TOKYO (Reuters) - Citigroup Inc is considering the sale of its Japanese retail unit and has approached about 10 banks, a source with direct knowledge of the matter said on Wednesday, as the U.S. banking company struggles to turn around its Japanese operations.
Citigroup's move came as Japan's banking industry suffers from weak loan demand and falling interest margins. Despite a recent pickup in lending, deposits still overwhelm loans as businesses and households remain cautious on spending.
Citigroup, whose presence in Japan dates back over 100 years, has decided to pull out of the unprofitable retail business as part of cost-cutting measures, said the source, who was not authorized to discuss the matter publicly.

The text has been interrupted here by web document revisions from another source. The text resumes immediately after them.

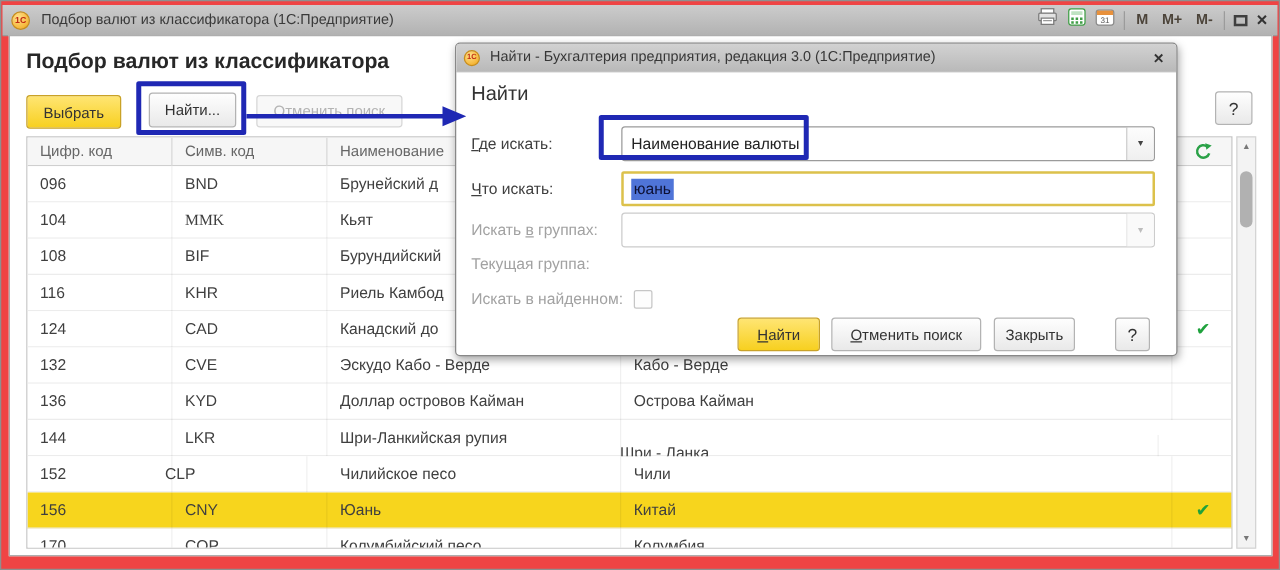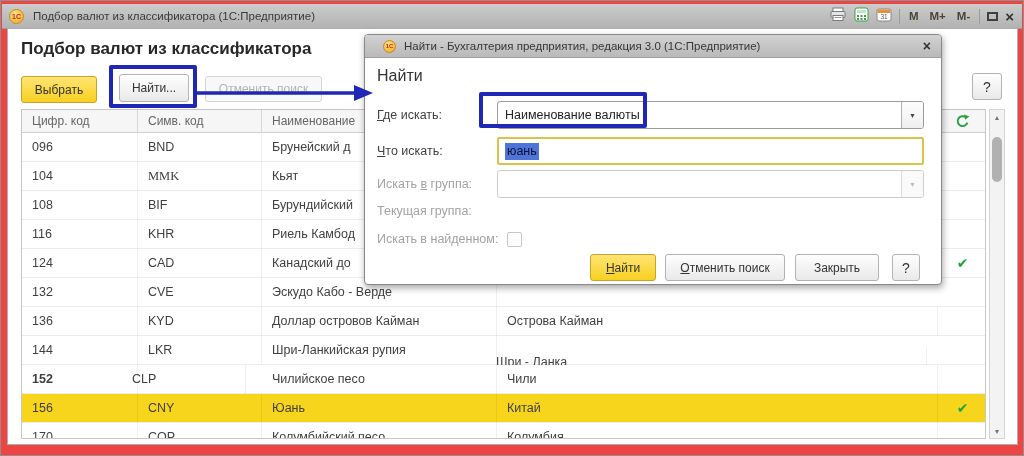--- a/index.html
+++ b/index.html
@@ -49,21 +49,21 @@
     border:1px solid #d4d4d4;box-sizing:border-box;}
   .vs-btn{position:absolute;left:0;width:100%;height:14px;display:flex;align-items:center;justify-content:center;
     font-size:7px;color:#777;}
   .vs-thumb{position:absolute;left:2px;right:2px;top:27px;height:45px;background:#b1b1b1;border-radius:6px;}
   
   .dialog{position:absolute;left:363px;top:33px;width:578px;height:251px;z-index:10;
     background:#fff;border:1px solid #888;border-radius:4px;box-sizing:border-box;
     box-shadow:1px 3px 7px rgba(0,0,0,0.35);}
   .dlg-titlebar{position:absolute;left:0;top:0;right:0;height:23px;border-radius:3px 3px 0 0;
     background:linear-gradient(#d2d2d2,#b9b9b9);border-bottom:1px solid #a0a0a0;
-    display:flex;align-items:center;box-sizing:border-box;padding-left:12px;}
+    display:flex;align-items:center;box-sizing:border-box;}
   .dlg-titlebar .appicon{width:13px;height:13px;font-size:6px;margin-left:6px;}
   .dlg-title{font-size:11.5px;color:#373737;margin-left:8px;white-space:nowrap;overflow:hidden;}
   .dlg-close{margin-left:auto;padding-right:10px;font-size:14px;font-weight:bold;color:#333;}
   .dlg-heading{position:absolute;left:12px;top:32px;font-size:16px;color:#333;}
   .dlg-label{position:absolute;left:12px;font-size:12.5px;color:#3f3f3f;line-height:28px;white-space:nowrap;}
   .dlg-label.dim{color:#a2a2a2;}
   .key{text-decoration:underline;}
   .combo{position:absolute;left:132px;width:427px;height:28px;border:1px solid #9b9b9b;border-radius:3px;
     box-sizing:border-box;background:#fff;font-size:12.5px;color:#222;}
   .combo .val{position:absolute;left:7px;top:0;line-height:26px;white-space:nowrap;}
@@ -187,38 +187,39 @@
             <span class="td" style="left: 0px; width: 116px;">124</span>
             <span class="td" style="left: 116px; width: 124px;">CAD</span>
             <span class="td" style="left: 240px; width: 235px;">Канадский до</span>
             <span class="td" style="left: 475px; width: 441px;"></span>
             <span class="td check" style="left: 916px; width: 49px;">✔</span>
           </div>
           <div class="trow" style="top: 168px;">
             <span class="td" style="left: 0px; width: 116px;">132</span>
             <span class="td" style="left: 240px; width: 235px;">Эскудо Кабо - Верде</span>
             <span class="td" style="left: 116px; width: 124px;">CVE</span>
+            <span class="td" style="left: 475px; width: 441px;">Кабо - Верде</span>
             <span class="td check" style="left: 916px; width: 49px;"></span>
           </div>
           <div class="trow" style="top: 197px;">
             <span class="td" style="left: 0px; width: 116px;">136</span>
             <span class="td" style="left: 116px; width: 124px;">KYD</span>
             <span class="td" style="left: 240px; width: 235px;">Доллар островов Кайман</span>
             <span class="td" style="left: 475px; width: 441px;">Острова Кайман</span>
             <span class="td check" style="left: 916px; width: 49px;"></span>
           </div>
           <div class="trow" style="top: 226px;">
             <span class="td" style="left: 0px; width: 116px;">144</span>
             <span class="td" style="left: 116px; width: 124px;">LKR</span>
             <span class="td" style="left: 240px; width: 235px;">Шри-Ланкийская рупия</span>
             <span class="td" style="left: 464px; width: 441px; margin-top: 12px;">Шри - Ланка</span>
             <span class="td check" style="left: 916px; width: 49px;"></span>
           </div>
           <div class="trow" style="top: 255px;">
-            <span class="td" style="left: 0px; width: 116px; font-weight: bold;">152</span>
+            <span class="td" style="left: 0px; width: 116px;">152</span>
             <span class="td" style="left: 100px; width: 124px;">CLP</span>
             <span class="td" style="left: 240px; width: 235px;">Чилийское песо</span>
             <span class="td" style="left: 475px; width: 441px;">Чили</span>
             <span class="td check" style="left: 916px; width: 49px;"></span>
           </div>
           <div class="trow selected" style="top: 284px; background: rgb(247, 213, 29);">
             <span class="td" style="left: 0px; width: 116px;">156</span>
             <span class="td" style="left: 116px; width: 124px;">CNY</span>
             <span class="td" style="left: 240px; width: 235px;">Юань</span>
             <span class="td" style="left: 475px; width: 441px;">Китай</span>
@@ -256,38 +257,38 @@
     <div class="combo" style="top:66px;">
       <span class="val">Наименование валюты</span>
       <span class="arrow">▼</span>
     </div>
 
     <div class="dlg-label" style="top:102px;"><span class="key">Ч</span><span>то искать:</span></div>
     <div class="finput" style="top:102px;">
       <span class="sel">юань</span>
     </div>
 
-    <div class="dlg-label dim" style="top:135px;"><span>Искать </span><span class="key">в</span><span> группа:</span></div>
+    <div class="dlg-label dim" style="top:135px;"><span>Искать </span><span class="key">в</span><span> группах:</span></div>
     <div class="combo disabled" style="top:135px;">
       <span class="val"></span>
       <span class="arrow">▼</span>
     </div>
 
     <div class="dlg-label dim" style="top:166px;line-height:20px;">Текущая группа:</div>
 
     <div class="dlg-label dim" style="top:190px;">Искать в найденном:</div>
     <div class="checkbox" style="top:197px;"></div>
 
     <div class="btn yellow dlg-btn" style="left:225px;width:66px;">
         <span><span class="key">Н</span><span>айти</span></span>
       </div>
     <div class="btn dlg-btn" style="left:300px;width:120px;">
         <span><span class="key">О</span><span>тменить поиск</span></span>
       </div>
-    <div class="btn dlg-btn" style="left:430px;width:84px;">Закрыть</div>
+    <div class="btn dlg-btn" style="left:430px;width:65px;">Закрыть</div>
     <div class="btn dlg-btn helpbtn" style="left:527px;width:28px;">?</div>
   </div>
 
   <div class="ann ann-rect" style="left:108px;top:64px;width:88px;height:43px;"></div>
   <div class="ann ann-rect" style="left:478px;top:91px;width:168px;height:36px;"></div>
   <svg class="ann" style="left:196px;top:80px;" width="177" height="24">
     <line x1="0" y1="12" x2="160" y2="12" stroke="#1f28b4" stroke-width="3.5"></line>
     <polygon points="157,4 176,12 157,20" fill="#1f28b4"></polygon>
   </svg>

Citigroup is preparing to sell the retail operations of Citibank Japan, which has 33 branches and about 3.6 trillion yen ($35 billion) in deposits, the source said. It had approached about 10 financial institutions including Japan's top three lenders and regional banks.
The U.S. bank will keep corporate and investment banking and trading businesses in Japan, the source said.
A Citigroup spokesman declined to comment.
Citigroup has been under pressure to overhaul its Japanese operations after repeatedly running foul of regulators since 2004, when it was forced to close its private banking business in the country due to poor money laundering controls.